= Prompt =
Copy each line below containing "boundaries".
########
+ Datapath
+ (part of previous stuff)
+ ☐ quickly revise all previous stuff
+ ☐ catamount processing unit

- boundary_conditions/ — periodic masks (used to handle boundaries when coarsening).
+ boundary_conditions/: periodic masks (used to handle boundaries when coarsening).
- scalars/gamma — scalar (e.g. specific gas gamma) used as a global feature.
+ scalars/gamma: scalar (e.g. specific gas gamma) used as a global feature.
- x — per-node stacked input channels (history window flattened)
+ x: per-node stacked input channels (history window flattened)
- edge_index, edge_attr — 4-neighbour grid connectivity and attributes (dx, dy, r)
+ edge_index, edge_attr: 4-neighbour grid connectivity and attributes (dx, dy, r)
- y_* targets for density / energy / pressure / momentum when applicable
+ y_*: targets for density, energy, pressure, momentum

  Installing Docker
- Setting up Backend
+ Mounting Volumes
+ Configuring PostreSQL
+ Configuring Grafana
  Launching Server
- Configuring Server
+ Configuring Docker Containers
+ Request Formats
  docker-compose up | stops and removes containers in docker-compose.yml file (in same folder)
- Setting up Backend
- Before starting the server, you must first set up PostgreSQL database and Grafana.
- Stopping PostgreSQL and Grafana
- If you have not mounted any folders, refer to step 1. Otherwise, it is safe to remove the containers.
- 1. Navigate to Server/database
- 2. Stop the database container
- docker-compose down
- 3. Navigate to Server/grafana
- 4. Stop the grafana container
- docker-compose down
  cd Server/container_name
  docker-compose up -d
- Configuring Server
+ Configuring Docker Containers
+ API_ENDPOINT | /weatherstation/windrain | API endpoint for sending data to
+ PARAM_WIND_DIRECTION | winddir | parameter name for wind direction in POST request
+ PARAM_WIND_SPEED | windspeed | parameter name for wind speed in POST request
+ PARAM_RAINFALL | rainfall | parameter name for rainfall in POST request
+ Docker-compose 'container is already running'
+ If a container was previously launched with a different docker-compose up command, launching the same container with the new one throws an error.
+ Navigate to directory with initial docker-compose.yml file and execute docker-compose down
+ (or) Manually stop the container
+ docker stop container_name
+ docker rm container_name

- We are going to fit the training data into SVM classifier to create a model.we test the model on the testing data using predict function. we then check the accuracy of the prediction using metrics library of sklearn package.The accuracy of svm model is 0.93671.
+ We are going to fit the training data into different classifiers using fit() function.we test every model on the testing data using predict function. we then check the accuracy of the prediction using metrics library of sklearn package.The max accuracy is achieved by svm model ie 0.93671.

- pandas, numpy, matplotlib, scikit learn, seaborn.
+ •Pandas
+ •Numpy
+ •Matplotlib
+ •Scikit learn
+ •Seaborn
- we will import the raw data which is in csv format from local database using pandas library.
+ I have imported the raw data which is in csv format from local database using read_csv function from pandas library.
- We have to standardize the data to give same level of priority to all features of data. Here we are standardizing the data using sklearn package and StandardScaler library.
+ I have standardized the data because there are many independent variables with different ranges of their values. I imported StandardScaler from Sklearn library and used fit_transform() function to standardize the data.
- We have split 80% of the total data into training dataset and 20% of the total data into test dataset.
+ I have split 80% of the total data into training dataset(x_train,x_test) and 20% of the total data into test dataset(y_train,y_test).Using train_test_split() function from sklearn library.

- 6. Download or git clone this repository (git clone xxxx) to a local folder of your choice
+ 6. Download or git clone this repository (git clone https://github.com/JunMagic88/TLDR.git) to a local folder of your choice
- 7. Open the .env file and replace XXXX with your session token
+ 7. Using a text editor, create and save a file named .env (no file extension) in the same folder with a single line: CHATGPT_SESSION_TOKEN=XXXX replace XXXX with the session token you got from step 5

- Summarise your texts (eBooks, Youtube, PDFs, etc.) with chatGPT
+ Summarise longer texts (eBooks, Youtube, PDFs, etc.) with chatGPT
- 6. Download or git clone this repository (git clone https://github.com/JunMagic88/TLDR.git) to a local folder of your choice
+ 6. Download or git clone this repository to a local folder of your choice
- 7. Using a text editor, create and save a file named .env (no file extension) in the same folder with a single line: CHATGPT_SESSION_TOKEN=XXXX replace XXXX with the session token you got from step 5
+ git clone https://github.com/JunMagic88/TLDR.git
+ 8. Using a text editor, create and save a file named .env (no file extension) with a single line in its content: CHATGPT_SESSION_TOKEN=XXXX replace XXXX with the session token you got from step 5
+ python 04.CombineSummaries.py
########
= Answer space =
- boundary_conditions/ — periodic masks (used to handle boundaries when coarsening).
+ boundary_conditions/: periodic masks (used to handle boundaries when coarsening).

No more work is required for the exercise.